Up at the top of the tubing hill Saturday, the air is warm and a little windy. A mass of people–little girls in snow pants and stocking caps, dads in beards and ski jackets, moms and toddlers and a couple of teens–wait in line at the bottom, to be towed up on their tubes by the motorized pulley rope. At the top, the smooth white lanes of snow, slick and wet and speedy smooth, the attendants waiting to grab your boots, to ask “Straight or spin?” and send you flying on your black rubber donut toward the bottom.
A family goes down, arms linked in a circle, the littlest girl safe on her tube in their center. Their weight shoots them far to the end of the snow lane.
“Want to go down together or you want to try it by yourself this time, Gina?” I ask. She is short beside me, the height of a child, although she is forty-six and stockier than a child would be. She is bundled into her brown coat with a striped scarf worn over her thin brown braid, and, as always, thick lenses over her almond-shaped eyes.

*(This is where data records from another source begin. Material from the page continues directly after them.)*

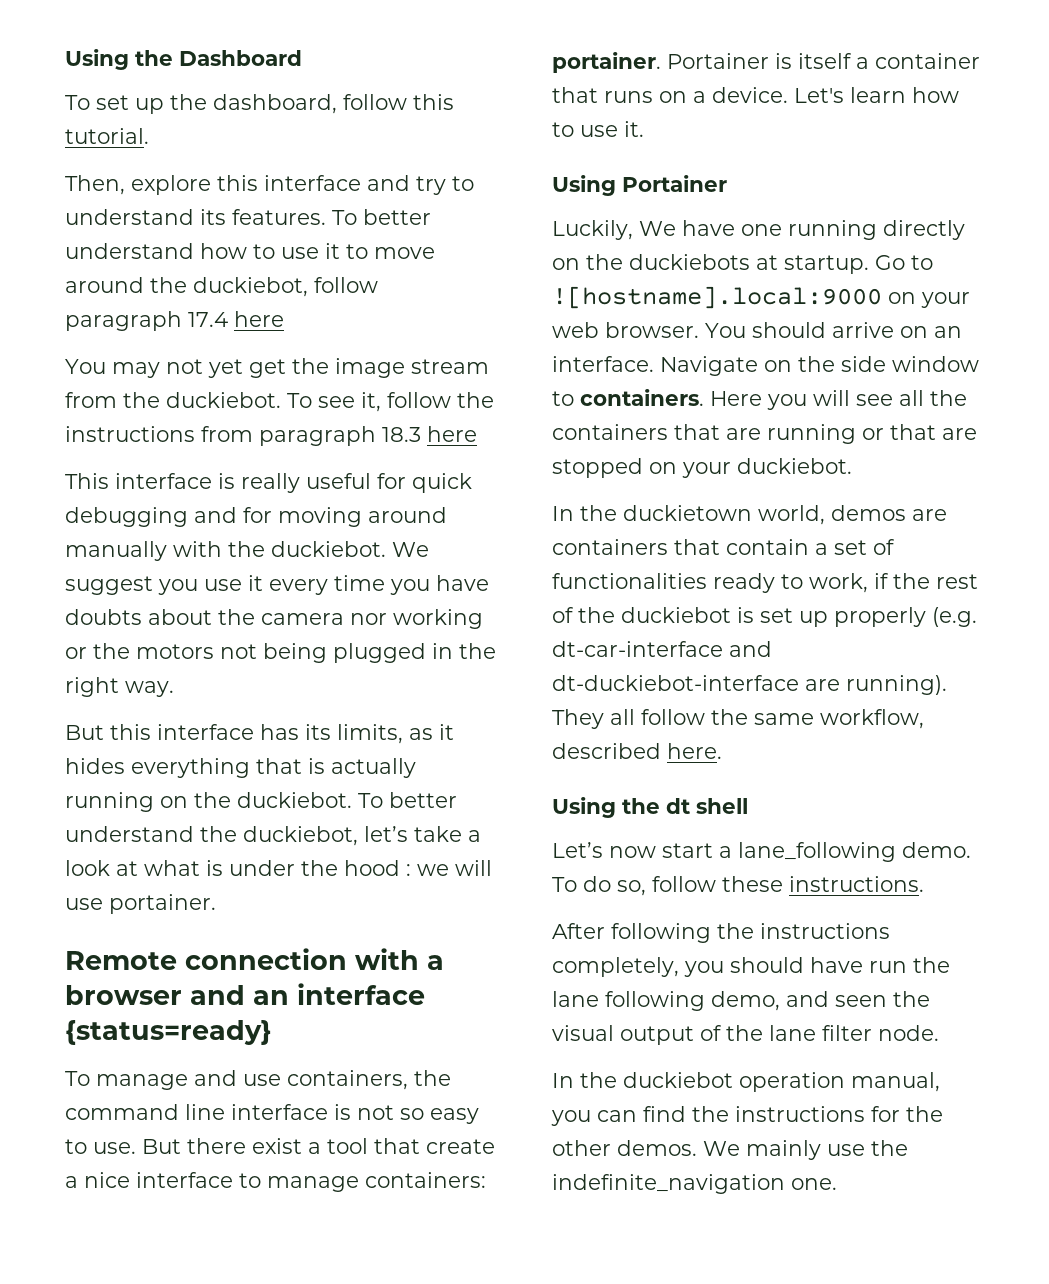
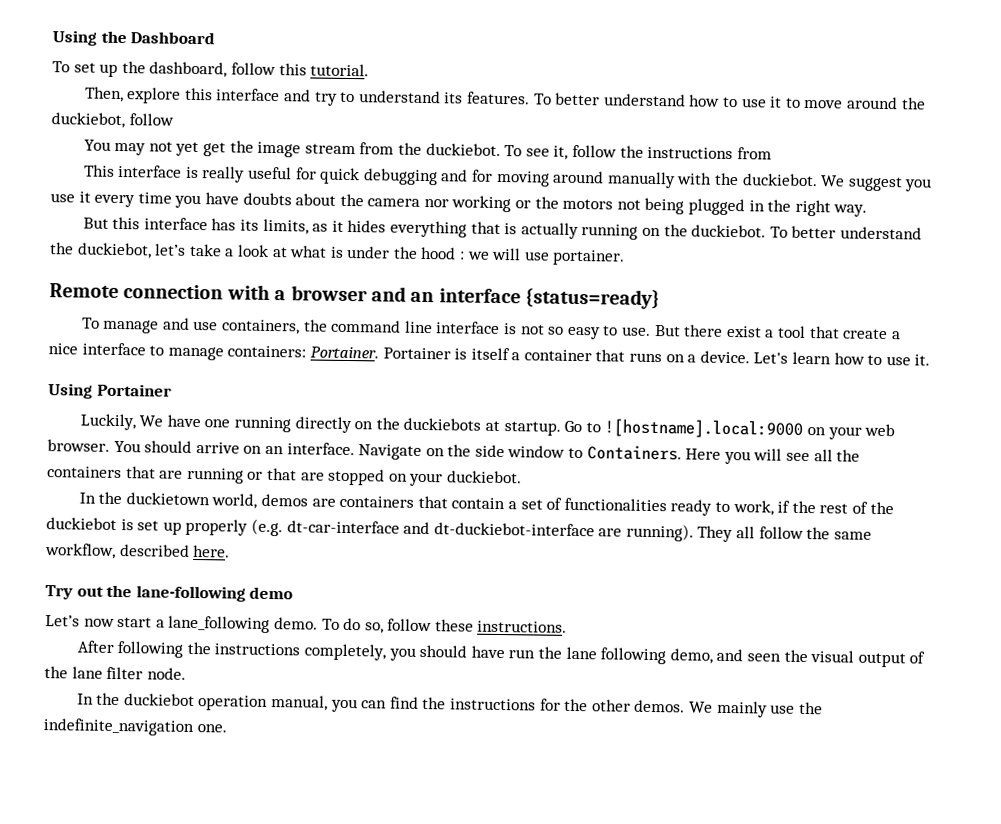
[65,311,284,331] paragraph 17.4 here -> (174, 119) none
[259,426,477,446] paragraph 18.3 here -> (772, 153) none
[552,52,661,73] portainer. -> [309,346,379,359] Portainer.
[580,389,704,406] containers. -> [586,445,682,461] Containers.
[552,797,748,818] Using the dt shell -> [45,584,294,602] Try out the lane-following demo

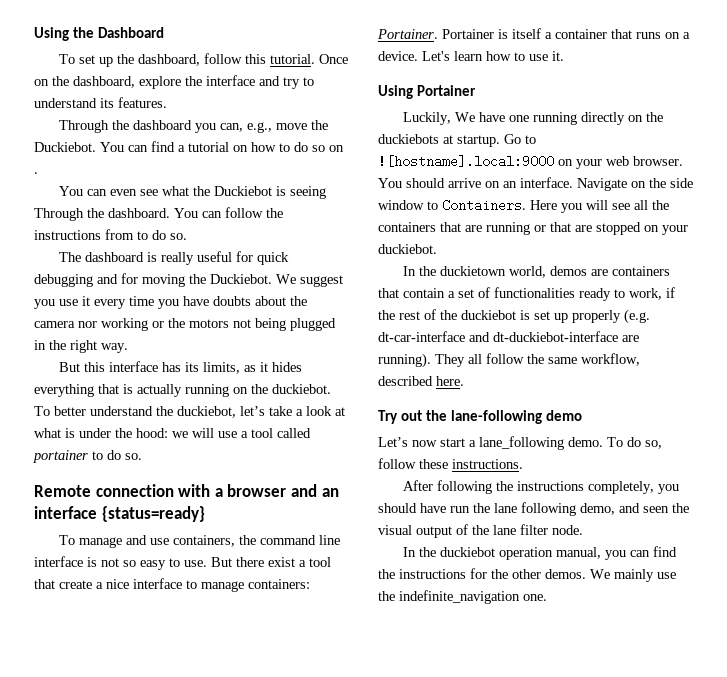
[84,86,213,104] // Then, explore this -> [318,54,348,64] [34,76,202,89] Once on the dashboard, explore the
[533,92,926,110] [51,112,174,129] [83,139,569,160] To better understand how to use it to move around the duckiebot, follow // You may not yet get the image stream from the duckiebot. To see it, -> [58,120,328,133] [34,141,344,152] [34,172,38,174] [58,186,326,199] [34,208,222,221] // Through the dashboard you can, e.g., move the Duckiebot. You can find a tutorial on how to do so on . // You can even see what the Duckiebot is seeing Through the dashboard. You can
[83,164,183,178] // This interface -> [137,230,187,240] [58,252,144,262] to do so. // The dashboard
[553,170,818,189] around manually with the duckiebot. -> [189,274,272,284] the Duckiebot.
[420,246,466,260] hood : -> [136,428,168,438] hood:
[552,249,626,266] portainer. -> [241,428,311,438] [33,450,142,463] a tool called portainer to do so.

She smiles, her wide, flat forehead wrinkling into three horizontal lines. Shrugs. “I don’t care.”
“You pick. What do you want to do?”
“Together.”
So I wait for her to sit on her tube, sit on mine in front of her and grab her boots. “Straight,” I tell the attendant. Regina tried the spin only once and decided once was enough.
This is a school outing, and my three other students, Jonny, MacKenzie, and Kaitlyn, along with my teenage sister Elizabeth and her friend Lavina, climb the wooden stairs or ride the tow rope and slide down the hill again multiple times. Regina and I are slower, in our own world. Engrossed in Regina, I lose track of the others.
“Are you having fun?” I ask her, periodically.
She always smiles. “Oh, yes. It’s much more fun than I thought it would be. I’ll tell Eugene and Joyce. They were scared I’d break my leg.”
I only hope when I am forty-six I am as much of a trooper at trying new and scary things as Regina is.
Liz and Lavina and MacKenzie abdicate to buy hot chocolate from the building at the bottom of the hill. Regina and I, wondering where everybody went, find the three of them at a picnic table on the porch, their coats off, sipping their hot chocolate, peaceful as cats on a windowsill. Jonny and Kaitlyn are still going full speed, up the hill and down again.
Gina has some hot chocolate, too. Afterwards she and I take a couple more trips down the hill, then sit on one of the straw bale boundaries at the bottom, waiting for the others.
Snow melts in puddles on the gravel. The sky is a blue circle over the hill, the clusters of people, the bare trees.
“I can write about this in my diary,” Gina says.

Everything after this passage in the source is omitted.